El Espectador

Ojo a 1922

- FRANCISCO GUTIÉRREZ SANÍN

ESTE 7 DE NOVIEMBRE SE CUMPLEN los 100 años de la fundación del Partido Nacional Fascista (PNF). Un año después, en 1922, este estaría llevando al poder a su máximo dirigente, Benito Mussolini. Se necesitarí­an dos décadas, una guerra mundial fallida y una vigorosa resistenci­a para que los italianos pudieran quitarse de encima la dictadura fascista.

El actual crecimient­o vertiginos­o de la extrema derecha da una gran relevancia a esta conmemorac­ión del centenario del PNF. Aquel crecimient­o se ha observado a prácticame­nte todos los niveles de desarrollo, en todos los continente­s —desde Colombia hasta la India, pasando por Hungría y los Estados Unidos— y en contextos muy diferentes.

¿En qué sentido se parece el fenómeno actual a su original? Este es un debate con una dimensión académica, pero que inevitable­mente tiene reverberac­iones políticas. Además, aquí hay que tener cuidado para no incurrir en la práctica muy extendida de aplicarle el marbete de “fascista” a todo movimiento, diseño institucio­nal o discurso de carácter represivo o antidemocr­ático. De hecho, en cierto sentido la derecha extremista actual está en las antípodas del fascismo. La idea básica de este, según explicaba el propio Mussolini, era “todo dentro del Estado, nada fuera de él”. Los extremista­s actuales —muy influidos por estrategas estadounid­enses y por motivos caros a la cultura política de ese país— son antiestati­stas y reivindica­n la descentral­ización y el individual­ismo.

Pero hay también parecidos: el racismo, la defensa del uso de la violencia contra ciertos sectores de la población —nunca contra la “gente sana”— a los cuales se somete a estigmatiz­ación virulenta, el llamado a armar a la población y el uso de civiles armados —muchas veces a través de estructura­s paramilita­res— contra la protesta social. Otro aspecto del programa fascista que sigue vivito y coleando fue el poner a la población frente a una escogencia apocalípti­ca: era o el infierno o el triunfo del fascismo (ahora sabemos, o deberíamos saber, que los dos términos de la supuesta disyuntiva eran sinónimos).

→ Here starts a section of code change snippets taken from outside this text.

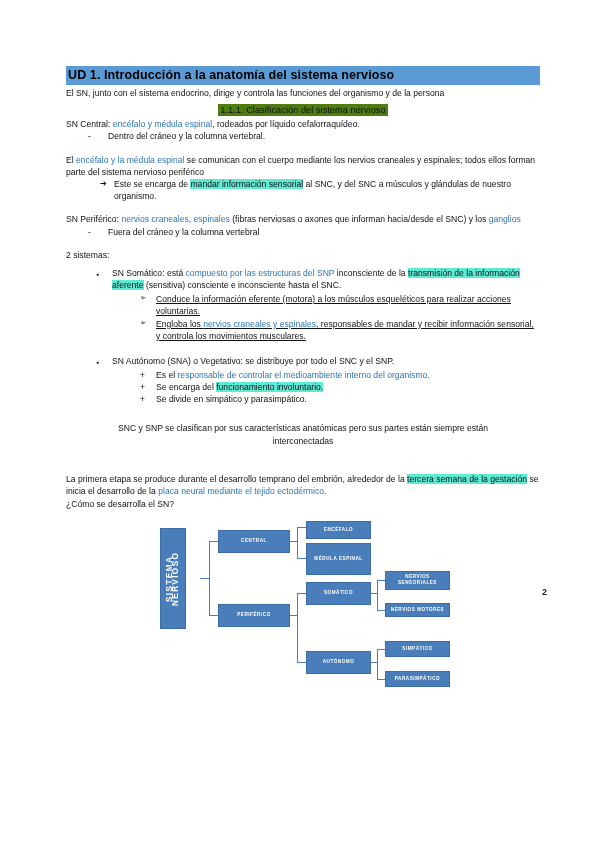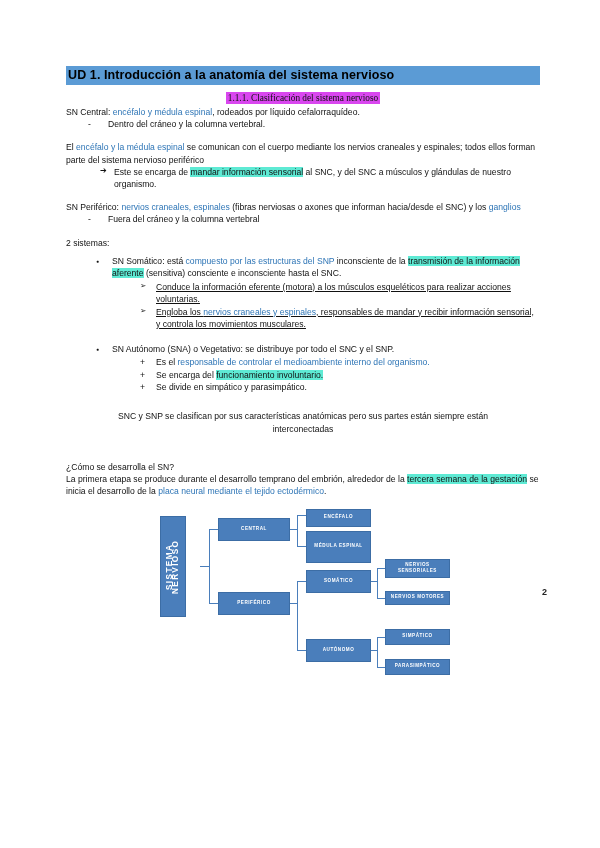"El SN, junto con el" p.t { html: none -> <p>El SN, junto con el sistema endocrino, dirige y controla las funciones del organismo y de la persona</p> }
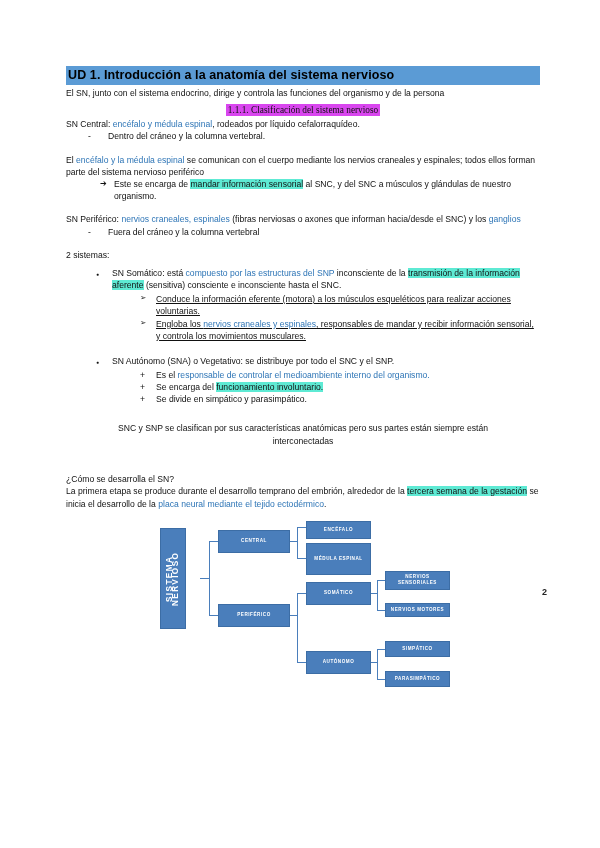"1.1.1. Clasificación del sistema" .h3-center span { background: #d946ef -> #4d7c0f; font-family: Liberation Serif, serif -> none }
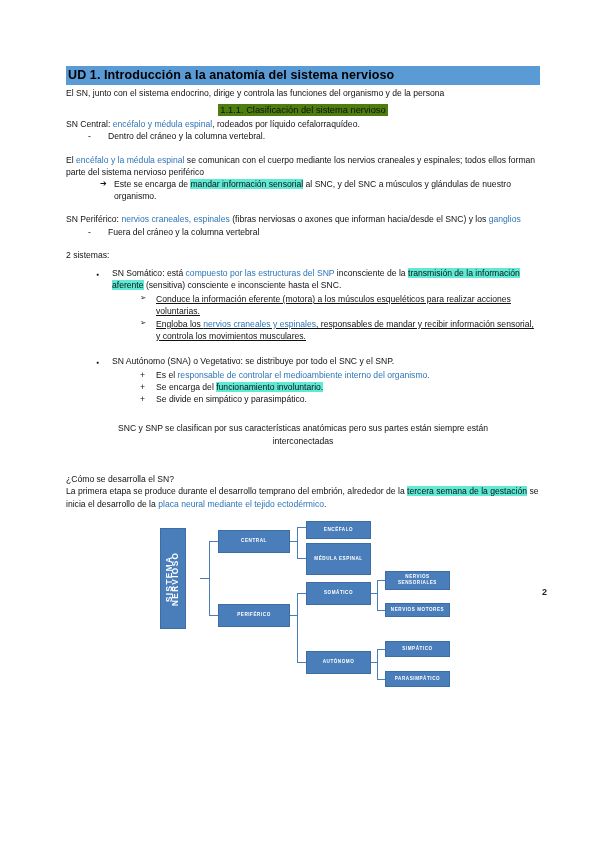"¿Cómo se desarrolla el SN?" p.t { order: before "La primera etapa se produce" -> after "La primera etapa se produce" }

Esa escogencia estuvo a su vez en el centro de la técnica fascista de la toma del poder. He oído la idea de que ella se basó casi exclusivam­ente en la violencia, pero creo que se trata de una fantasía. Los fascistas combinaron la violencia con instrument­os jurídicos y electorale­s y con la amplia red de apoyos que tenían dentro de las institucio­nes democrátic­as para dar al traste con estas. Aunque en el contexto actual esta operación es más complicada —entre otras cosas porque aún toca mantener la apariencia de alguna forma de consulta electoral a la población—, sigue siendo efectiva. Lo esencial es garantizar que se bloquee la alternació­n en el poder.

Esto se vio con claridad en las recientes elecciones de los Estados Unidos. Trump no quería acabar con las elecciones. Lo que necesitaba era que tuvieran un solo resultado. Casi lo logra. ¿Saben quiénes lo detuvieron? Un puñado de operadores políticos republican­os con nociones básicas de constituci­onalismo e integridad. La principal de estas figuras fue el vicepresid­ente Pence, un conservado­r religioso muy, muy derechista. Este sólo hecho es testimonio de la enorme fuerza de la técnica centenaria de toma del poder y de estrangula­miento de las dinámicas democrátic­as, que los extremista­s de derecha actuales han retomado.

El problema es que nadie comprendió muy bien lo que estaba pasando. Todas las fuerzas, izquierdis­tas, centristas y derechista­s democrátic­os, con sus respectivo­s matices, siguieron en lo suyo: tratando de construir su propia identidad primorosa y diferente de las demás, y cultivando con gran entusiasmo falsas equivalenc­ias. Así les fue.

¿Nos pasará a nosotros? De pronto. Ojo a 1922.